An ebullient Larry Quinn stated that the 2003 Heritage Classic had demands for over 950,000 tickets. “We expect to do real well with this game,” said Quinn. “It’s going to put Buffalo on the map. When’s the last time we did the first thing in history in Buffalo?”

Although this is a Sabres home game, the event is being coordinated by the NHL and the league will derive all its revenue, save for the total that the Sabres would have generated had this game been played at HSBC Arena. “It’s not a money maker for us. The costs for putting this on are staggeringly high,” said Bettman.

Tickets went on sale this past Tuesday. Seats were priced from $29-$225 although the first few rows of the lower bowl have been designated “obstructed view” seats due to the inability to see the total range of puck movement on the playing surface. Those seats were priced at $10.

When sales began, tickets didn’t last long, with the Ticketmaster Web site jammed with requests and fans lined up at the Bills and Sabres ticket offices. Forty-one thousand seats were sold within half an hour, and the game is a sellout.

The absolute record for an outdoor hockey game was in East Lansing, Michigan back in 2001, when the Spartans played the Michigan Wolverines before 74,554 fans.
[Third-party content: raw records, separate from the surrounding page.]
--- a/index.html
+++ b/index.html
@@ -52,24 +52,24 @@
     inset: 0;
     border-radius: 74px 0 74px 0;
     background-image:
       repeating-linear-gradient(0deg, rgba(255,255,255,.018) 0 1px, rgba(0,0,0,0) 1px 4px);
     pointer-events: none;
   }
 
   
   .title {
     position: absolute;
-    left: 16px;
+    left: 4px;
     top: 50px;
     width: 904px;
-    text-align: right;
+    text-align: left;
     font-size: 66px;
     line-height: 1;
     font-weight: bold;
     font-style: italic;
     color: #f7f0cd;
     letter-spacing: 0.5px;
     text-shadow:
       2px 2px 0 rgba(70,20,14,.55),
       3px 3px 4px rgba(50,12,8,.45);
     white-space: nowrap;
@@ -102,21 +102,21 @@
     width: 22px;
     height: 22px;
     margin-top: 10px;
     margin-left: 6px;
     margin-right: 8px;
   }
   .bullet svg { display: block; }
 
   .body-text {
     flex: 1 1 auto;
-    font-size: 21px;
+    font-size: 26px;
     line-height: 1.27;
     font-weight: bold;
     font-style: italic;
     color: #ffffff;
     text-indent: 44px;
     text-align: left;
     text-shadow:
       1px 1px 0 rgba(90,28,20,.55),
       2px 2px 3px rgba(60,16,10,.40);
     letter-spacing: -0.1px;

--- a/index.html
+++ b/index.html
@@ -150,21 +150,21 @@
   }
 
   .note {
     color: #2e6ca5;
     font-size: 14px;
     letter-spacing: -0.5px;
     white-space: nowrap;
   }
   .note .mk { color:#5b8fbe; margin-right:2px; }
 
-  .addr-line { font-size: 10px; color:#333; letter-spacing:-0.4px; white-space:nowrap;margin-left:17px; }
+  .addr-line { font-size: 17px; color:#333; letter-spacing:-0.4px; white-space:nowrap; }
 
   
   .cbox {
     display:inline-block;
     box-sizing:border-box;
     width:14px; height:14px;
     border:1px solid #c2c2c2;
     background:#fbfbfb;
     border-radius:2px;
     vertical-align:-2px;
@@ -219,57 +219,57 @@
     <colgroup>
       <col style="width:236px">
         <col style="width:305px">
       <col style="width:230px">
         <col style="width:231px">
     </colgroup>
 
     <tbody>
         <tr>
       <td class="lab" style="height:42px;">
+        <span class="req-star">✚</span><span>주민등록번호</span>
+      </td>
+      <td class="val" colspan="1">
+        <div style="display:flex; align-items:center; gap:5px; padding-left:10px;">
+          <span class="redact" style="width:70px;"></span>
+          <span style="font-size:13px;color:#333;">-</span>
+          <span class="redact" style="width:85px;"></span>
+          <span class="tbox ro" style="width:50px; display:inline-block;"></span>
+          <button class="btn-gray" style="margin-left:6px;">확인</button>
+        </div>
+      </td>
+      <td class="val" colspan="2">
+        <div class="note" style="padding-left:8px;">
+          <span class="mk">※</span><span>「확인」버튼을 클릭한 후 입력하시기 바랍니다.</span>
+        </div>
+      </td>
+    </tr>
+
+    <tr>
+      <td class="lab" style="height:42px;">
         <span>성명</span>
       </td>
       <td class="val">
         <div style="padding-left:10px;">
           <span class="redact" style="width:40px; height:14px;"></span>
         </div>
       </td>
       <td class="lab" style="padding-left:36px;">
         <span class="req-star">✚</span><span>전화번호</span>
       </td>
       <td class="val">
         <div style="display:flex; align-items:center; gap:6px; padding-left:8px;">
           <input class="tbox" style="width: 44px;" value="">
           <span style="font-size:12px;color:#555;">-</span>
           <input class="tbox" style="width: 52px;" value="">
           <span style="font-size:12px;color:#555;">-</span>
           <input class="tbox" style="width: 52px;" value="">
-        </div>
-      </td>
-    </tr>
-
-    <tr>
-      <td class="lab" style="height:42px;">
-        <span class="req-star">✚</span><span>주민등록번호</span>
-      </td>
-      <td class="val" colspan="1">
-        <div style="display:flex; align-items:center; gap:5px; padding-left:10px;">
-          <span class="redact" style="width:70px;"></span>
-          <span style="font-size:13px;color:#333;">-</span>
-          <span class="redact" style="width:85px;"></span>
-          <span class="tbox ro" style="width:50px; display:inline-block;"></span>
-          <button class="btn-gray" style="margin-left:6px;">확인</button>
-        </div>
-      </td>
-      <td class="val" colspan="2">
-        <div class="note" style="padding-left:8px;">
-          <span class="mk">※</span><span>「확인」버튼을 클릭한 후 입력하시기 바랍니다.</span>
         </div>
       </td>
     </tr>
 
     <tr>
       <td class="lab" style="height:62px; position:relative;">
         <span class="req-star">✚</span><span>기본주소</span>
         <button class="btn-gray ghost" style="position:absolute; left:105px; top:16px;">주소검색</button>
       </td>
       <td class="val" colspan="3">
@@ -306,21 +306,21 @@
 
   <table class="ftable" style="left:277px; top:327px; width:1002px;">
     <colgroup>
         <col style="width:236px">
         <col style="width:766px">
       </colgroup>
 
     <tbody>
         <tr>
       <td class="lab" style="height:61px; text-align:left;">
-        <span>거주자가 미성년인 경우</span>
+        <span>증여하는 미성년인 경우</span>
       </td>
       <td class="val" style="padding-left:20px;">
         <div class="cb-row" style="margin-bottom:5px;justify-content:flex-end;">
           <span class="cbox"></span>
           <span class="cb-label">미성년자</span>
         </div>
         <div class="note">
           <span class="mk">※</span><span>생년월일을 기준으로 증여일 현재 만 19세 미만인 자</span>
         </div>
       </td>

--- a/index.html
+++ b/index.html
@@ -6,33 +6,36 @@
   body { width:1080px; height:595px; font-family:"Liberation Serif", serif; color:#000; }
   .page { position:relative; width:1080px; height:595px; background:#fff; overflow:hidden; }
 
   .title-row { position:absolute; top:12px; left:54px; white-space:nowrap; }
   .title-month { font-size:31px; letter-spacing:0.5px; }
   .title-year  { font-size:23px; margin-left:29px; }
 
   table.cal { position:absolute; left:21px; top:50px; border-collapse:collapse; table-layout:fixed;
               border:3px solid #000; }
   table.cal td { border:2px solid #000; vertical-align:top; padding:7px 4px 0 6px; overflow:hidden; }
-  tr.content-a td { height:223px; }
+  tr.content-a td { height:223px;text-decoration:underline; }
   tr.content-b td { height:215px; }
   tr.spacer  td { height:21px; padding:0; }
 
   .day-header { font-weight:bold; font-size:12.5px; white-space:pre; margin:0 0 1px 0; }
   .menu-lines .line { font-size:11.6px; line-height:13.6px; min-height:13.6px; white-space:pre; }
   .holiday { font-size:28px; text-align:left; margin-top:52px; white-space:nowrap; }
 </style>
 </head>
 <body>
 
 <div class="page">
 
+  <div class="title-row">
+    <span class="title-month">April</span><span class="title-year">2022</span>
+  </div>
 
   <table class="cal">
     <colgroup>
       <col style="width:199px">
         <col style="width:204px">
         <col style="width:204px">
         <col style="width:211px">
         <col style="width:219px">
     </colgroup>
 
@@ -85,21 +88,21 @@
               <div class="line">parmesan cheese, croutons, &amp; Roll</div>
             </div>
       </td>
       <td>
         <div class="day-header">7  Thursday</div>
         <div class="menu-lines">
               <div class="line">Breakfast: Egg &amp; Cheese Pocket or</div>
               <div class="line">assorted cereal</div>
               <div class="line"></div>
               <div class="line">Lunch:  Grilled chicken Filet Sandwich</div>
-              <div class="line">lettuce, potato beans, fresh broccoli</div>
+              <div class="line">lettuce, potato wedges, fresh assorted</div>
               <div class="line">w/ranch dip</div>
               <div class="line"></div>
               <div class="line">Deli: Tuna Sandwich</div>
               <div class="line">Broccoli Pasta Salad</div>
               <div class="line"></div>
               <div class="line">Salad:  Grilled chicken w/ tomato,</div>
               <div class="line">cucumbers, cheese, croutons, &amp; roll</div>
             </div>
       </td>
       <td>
Sabres goaltender Ryan Miller was in net for Michigan State that day and remembers the game well. “The excitement, the roar of the crowd, you had to be there to really feel it. This is going to be a playoff atmosphere,” said Miller.

With any luck, we will eclipse that 74,554 number, in what should surely become one of the epic sporting events ever to take place in Western New York.